'Don't compare.' Barak (archives)
Photo: Ido Erez
Egypt celebrates revolution
Photo: AP
Barak: Egypt's revolution not like Iran's
In interview with ABC's Amanpour, defense minister warns Muslim Brotherhood may win Egypt elections if they are held too soon. 'I don't think that the relationship between Israel and Egypt is under any risk,' he adds

WASHINGTON – Defense Minister Ehud Barak said there is no room to compare the current developments in Egypt to Iran's Islamic Revolution in 1979.


"I don't believe that something similar to the Iranian events 30 years ago is happening now. I think that the Egyptians, they have their own way," Barak said during an exclusive interview with ABC's "This Week" anchor Christiane Amanpour, which was taped before Egyptian President Hosni Mubarak was ousted.


However, Barak warned against Egypt holding elections too soon, saying the only group ready to run and win an election would be the Muslim Brotherhood.


"The real winners of any short-term election, let's say within 90 days, will be the Muslim Brotherhood, because they are already ready to jump and the -- usually in revolutions, if they are violent, there is an eruption of idealist sentiment at the first moment and later on, sooner than later, the only group which is coherent, focused, ready to kill and be killed if necessary, takes power," he told ABC.

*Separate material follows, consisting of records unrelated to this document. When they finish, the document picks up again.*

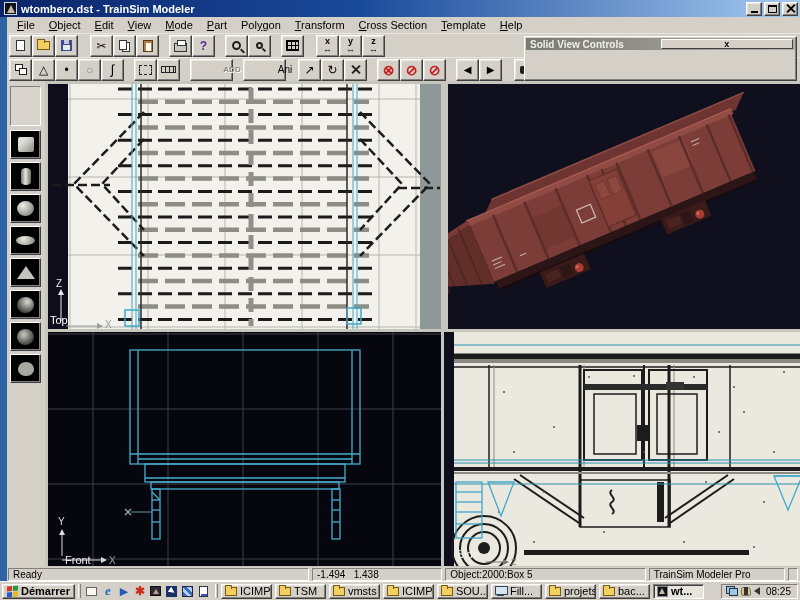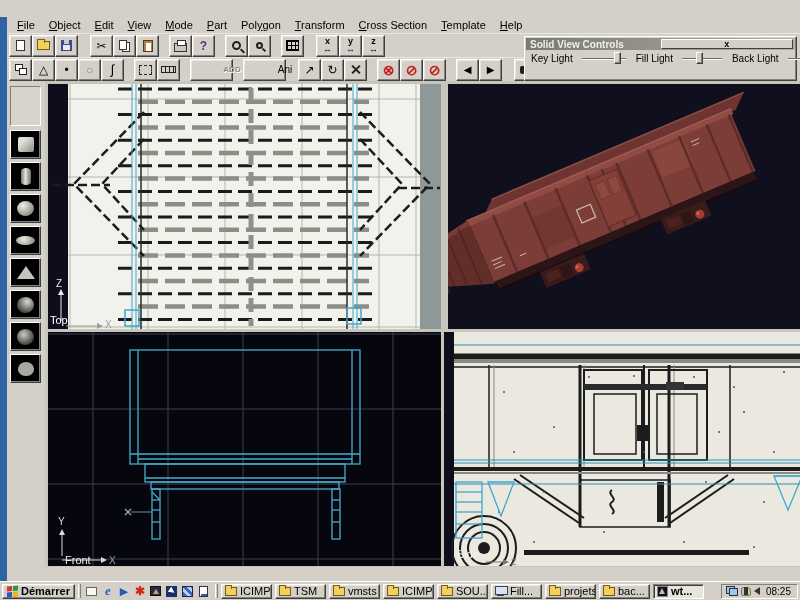"wtombero.dst - TrainSim Modeler" div { html: none -> <div> <span> <i></i> </span> <span>wtombero.dst - TrainSim Modeler</span> <span> <span></span> </span> <span> <span></span> </span> <span> <span></span> </span> </div> }
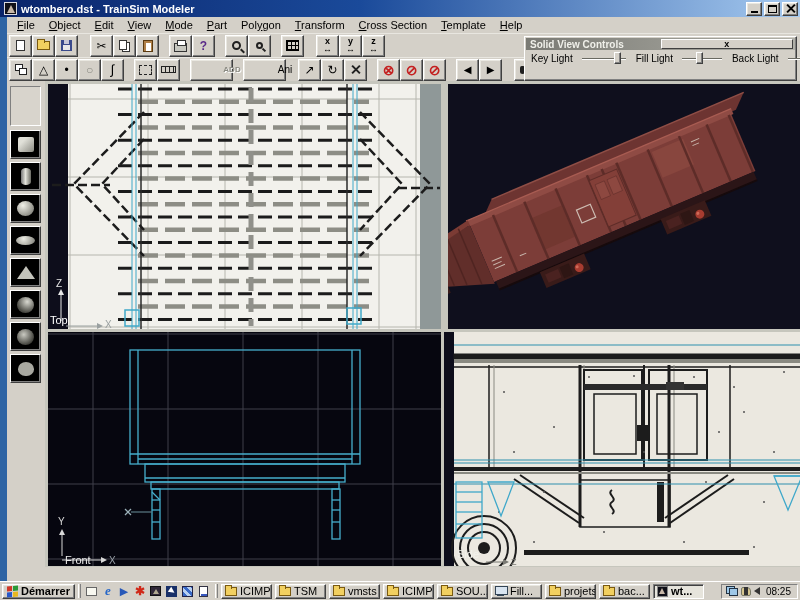"Key Light" div.svc-row { html: <div> <span>Key Light</span> <span> <span></span> <span></span> </span> <span>Fill Light</span> <span> <span></span> <span></span> </span> <span>Back Light</span> <span> <span></span> </span> </div> -> none }
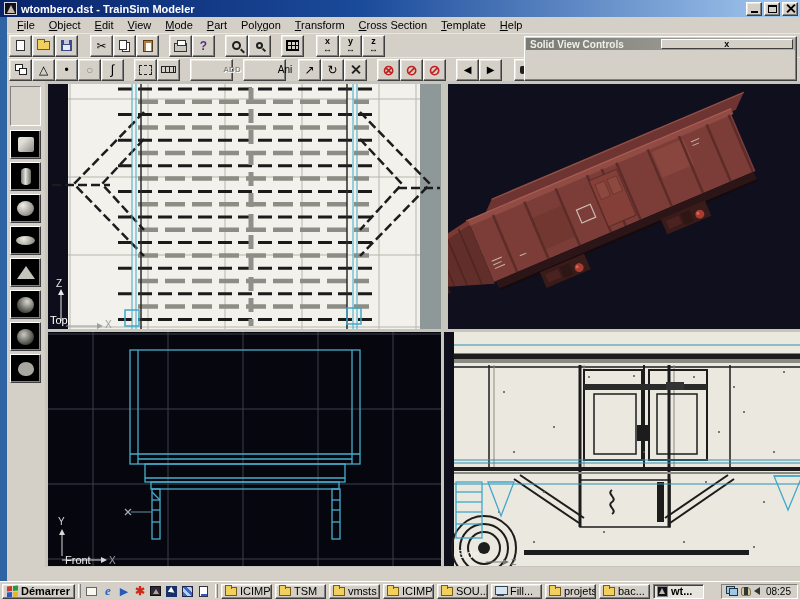"Ready" div { html: none -> <div> <span>Ready</span> <span>-1.494 1.438</span> <span>Object:2000:Box 5</span> <span>TrainSim Modeler Pro</span> <span></span> </div> }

"That should be avoided in Egypt because that could be a catastrophe for the whole region."


'Don't threaten us with this.' The interview (Photo courtesy of CNN)


Barak said he did not believe the Brotherhood when it said it would not present a candidate for presidency, but added "I think that we should not very easily compare them to, I know, to the most extremist groups of terror and so on. It's an Egyptian version. Many of them are less extremist."


The Egyptian army has stressed it was committed to observing the country's international treaties, including the peace treaty with Israel. In the interview, the defense minister said, "I don't think that the relationship between Israel and Egypt is under any risk."


Asked by Amanpour if another democracy in the Middle East took "away some of (Israel's) specialness because Israel has always prided itself on being the only democracy in that region," Barak said, "Don't threaten us with this. I would be happy to meet with you at the moment that all neighbors will have the same civil society and the same respect to the rule of law and the same kind of active, vibrant democracy that we have."


Turning his attention to the protests against King Abdullah's regime, the defense minister said, "I think that Jordan is strong. I think that they will hold on. I believe that they've already opened their parliament and their system, the press and others, to many voices... And I hope and wish that they will remain stable for a long time."


Asked whether a people's representative Arab Middle East will be more likely to make peace with Israel, Barak said, "If you would make it overnight, probably not." However, he said, he said, there are opportunities for the Middle East to move in what he considers the right direction.